Fluorescent dye transfer experiments

These experiments were performed on 8-well LABTEK slides (Nalge Nunc International, Rochester, NY). Slides were coated overnight at 4°C with 10% bovine collagen in PBS (Sigma Aldrich Chemical Co., L'Isle d'Abeau Chesnes, France) and then washed 3 times with PBS, air-dried, and kept at room temperature until use.

2 × 104 BeWo cells (CD4- or CD4+) in 200 μl of medium were seeded per well for 24 h at 37°C, 5% CO2. The protocol used was adapted from the one by Weiss et al [62]. Human PBMCs, at day-7 post infection with HIV-1 LAI, were labelled with the green cytoplasmic dye calcein-AM (Sigma-Aldrich) at 1.5 μg/ml in PBS. After 30 minutes of labelling, cells were washed extensively with PBS and used as effector cells. Two hours before the contact between effector cells (HIV-1 infected PBMCs) and target cells (BeWo cells), the latter were equilibrated in RPMI1640 medium containing IL-2. The contact was performed at an effector-to-target ratio of 3 (a titration was performed in the range of 1–5 E:T ratios) in the presence or not of drugs. Cells were left in contact for 4 h at 37°C, 5% CO2. After the 4 hours, cells were fixed with 2% (v/v) Paraformaldehyde in PBS for 30 mn at room temperature, washed 3 times with PBS, air-dried and counterstained with the nuclear dye 4'-6'-diamidino-2-phenylindole, dihydrochloride (DAPI), FluoroPure™ grade (Molecular Probes, Eugene, OR) at a final concentration of 300 nM in PBS for 5 min. The slides were then washed with PBS and mounted in the presence of the anti-fade ProLong® Gold Antifade Reagent (Molecular Probes, Eugene, OR) and left to cure overnight at 4°C in the dark before viewing. Slides were viewed on a Nikon FXA fluorescent microscope at 20× (objective) and 10× (ocular). The microscope was coupled to a Nikon D1 numeric Camera. Images were captured on an Apple® PowerMacintosh® computer by using the Nikon Capture® and Adobe Photoshop® softwares. Green fluorescence was quantified in light units (pixels) inside (fusion) and outside (adhesion) BeWo cells from 3 different fields for each experimental conditions: in the absence of drug, in the presence of 10 μM T20 or 800 nM AMD3100.

Competing interests

The author(s) declare that they have no competing interests.

Authors' contributions

AA designed and performed experiments, drafted and reviewed the manuscript. CC and MTN performed experiments. FBS designed experiments and reviewed the manuscript. EM designed and performed experiments, drafted and reviewed the manuscript. All authors read and approved the final manuscript.

Acknowledgements

Financial support: This work was funded by a grant of Sidaction (France). AA was supported by a fellowship of Sidaction (France).

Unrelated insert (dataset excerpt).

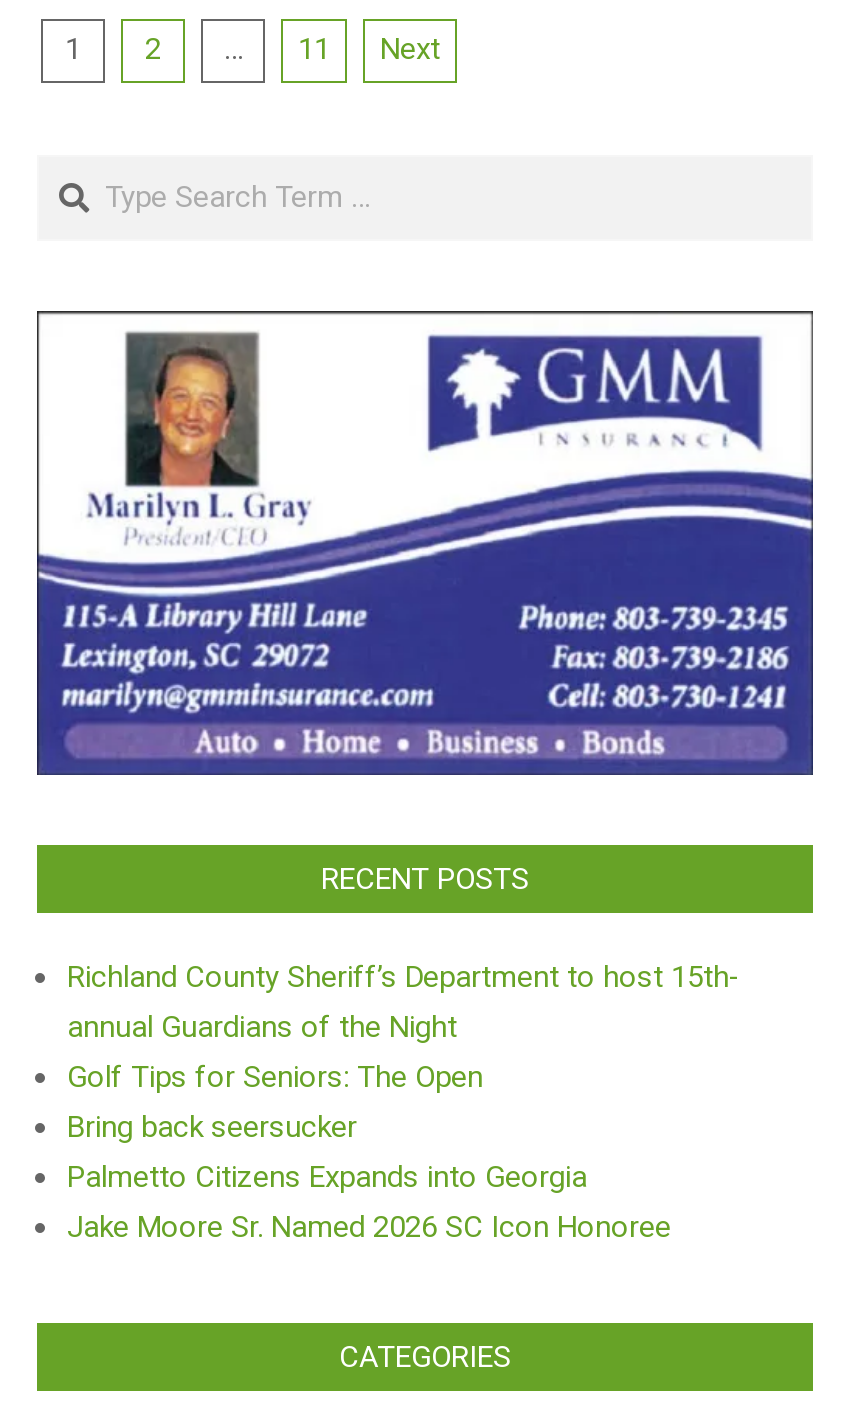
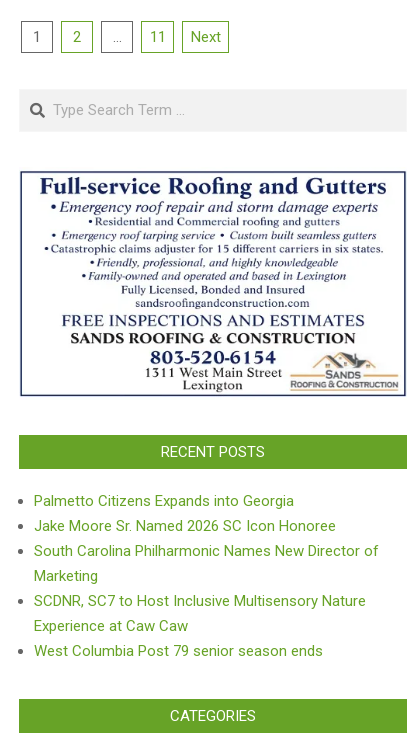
[35,308,815,778] [image] -> [19,168,407,400] [image]
[67,958,741,1144] Richland County Sheriff’s Department to host 15th- | annual Guardians of the Night | Golf Tips for Seniors: The Open | Bring back seersucker -> none
moved [67,1158,671,1244] -> [34,492,336,535]: Palmetto Citizens Expands into Georgia | Jake Moore Sr. Named 2026 SC Icon Honoree
none -> [34,542,379,660] South Carolina Philharmonic Names New Director of | Marketing | SCDNR, SC7 to Host Inclusive Multisensory Nature | Experience at Caw Caw | West Columbia Post 79 senior season ends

We are grateful to Schering Plough Research Institute (Kenilworth, NJ, USA.Dr J. Strizki) for the SCH-350581 molecule, and the NIH AIDS Research and Reference Reagent program for TAK779, AMD3100, C34 and T20 molecules.

We are very grateful to Pr J.F. Delfraissy for advices and fruitful discussions on the project.

We thank Jean Marc Panaud for his precious help with fluorescence experiments.